Горячо рассуждали, растолковывая газетную мудрость непонятливым старухам.
Если попадалась "побасенка", недоумевали, пытливо смотря друг на друга:
-- А это к чему же?
Затаив дыхание, вытянув жилистые шеи, подставляя уши к самому лицу чтеца, напряженно слушали телеграммы с войны. Цифры убитых и раненых заставляли навзрыд плакать женщин и угрюмо смотреть тяжелыми взглядами в землю мужчин. И сейчас же по-детски радовались, высказывая наивное одобрение, при известии о том, что казаки расстреляли китайца шпиона или что при перестрелке на передовых позициях захвачено несколько пленных.
Стали ругаться японцем и Маньчжурией; храбрых в драке и озорников называли -- Стессель, Куропаткин.
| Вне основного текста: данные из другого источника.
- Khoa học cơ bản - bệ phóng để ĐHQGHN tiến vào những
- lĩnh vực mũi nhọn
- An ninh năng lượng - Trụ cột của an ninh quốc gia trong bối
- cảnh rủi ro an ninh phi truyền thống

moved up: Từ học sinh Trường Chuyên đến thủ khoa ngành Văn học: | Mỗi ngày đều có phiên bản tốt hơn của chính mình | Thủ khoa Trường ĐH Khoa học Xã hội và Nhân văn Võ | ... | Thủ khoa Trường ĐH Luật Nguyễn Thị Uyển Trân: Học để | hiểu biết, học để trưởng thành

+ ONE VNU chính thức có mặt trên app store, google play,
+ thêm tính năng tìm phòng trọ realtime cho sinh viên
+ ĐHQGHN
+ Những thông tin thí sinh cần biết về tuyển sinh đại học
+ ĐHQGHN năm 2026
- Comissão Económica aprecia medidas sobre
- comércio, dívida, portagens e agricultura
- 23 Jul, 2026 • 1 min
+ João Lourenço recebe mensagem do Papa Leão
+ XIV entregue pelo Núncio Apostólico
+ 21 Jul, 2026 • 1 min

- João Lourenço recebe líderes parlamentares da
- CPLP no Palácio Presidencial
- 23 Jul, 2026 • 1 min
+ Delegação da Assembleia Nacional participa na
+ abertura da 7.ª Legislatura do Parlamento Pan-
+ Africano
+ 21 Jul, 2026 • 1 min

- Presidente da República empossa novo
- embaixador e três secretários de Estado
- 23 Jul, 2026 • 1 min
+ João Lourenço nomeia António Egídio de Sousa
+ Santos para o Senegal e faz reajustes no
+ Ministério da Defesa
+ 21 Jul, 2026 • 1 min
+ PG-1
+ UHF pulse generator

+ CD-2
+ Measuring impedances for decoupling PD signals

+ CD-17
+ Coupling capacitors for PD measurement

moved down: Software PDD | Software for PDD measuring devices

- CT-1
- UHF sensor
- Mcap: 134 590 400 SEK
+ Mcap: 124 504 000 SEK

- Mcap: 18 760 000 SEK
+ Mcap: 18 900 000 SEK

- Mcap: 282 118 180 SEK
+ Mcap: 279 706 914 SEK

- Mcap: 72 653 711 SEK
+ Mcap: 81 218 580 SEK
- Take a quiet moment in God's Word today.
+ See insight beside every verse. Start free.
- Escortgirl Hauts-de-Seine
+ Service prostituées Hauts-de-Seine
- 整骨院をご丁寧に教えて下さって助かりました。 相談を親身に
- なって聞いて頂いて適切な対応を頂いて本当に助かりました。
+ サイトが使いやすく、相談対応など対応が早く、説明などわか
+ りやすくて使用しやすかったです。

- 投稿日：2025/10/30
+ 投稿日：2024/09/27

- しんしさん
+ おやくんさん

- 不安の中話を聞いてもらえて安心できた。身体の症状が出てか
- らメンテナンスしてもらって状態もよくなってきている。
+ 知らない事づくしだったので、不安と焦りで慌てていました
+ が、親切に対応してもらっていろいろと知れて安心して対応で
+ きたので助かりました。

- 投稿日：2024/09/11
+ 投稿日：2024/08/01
Приходили в неописуемый восторг от мальчика Зуева, разведчика.
Все верили, что победа будет на нашей стороне, что, "натрепав японцам холку", солдаты к осени воротятся домой, но когда набор повторился, выхватив всех здоровых и крепких мужчин из уезда, когда все чаще и чаще приходили известия о поражениях русской армии, заволновались и затосковали серяки и ядом на душу легла "измена".
Кто и как изменял и кому, люди не знали, но все неудачи и промахи полководцев приписывали "ему" -- таинственному, хитрому и жестокому, продающему кровь народную за золото.
Стали реже сходиться и меньше толковать о Востоке: закралась тупая безнадежность в душу, лишнее слово бередило сердце.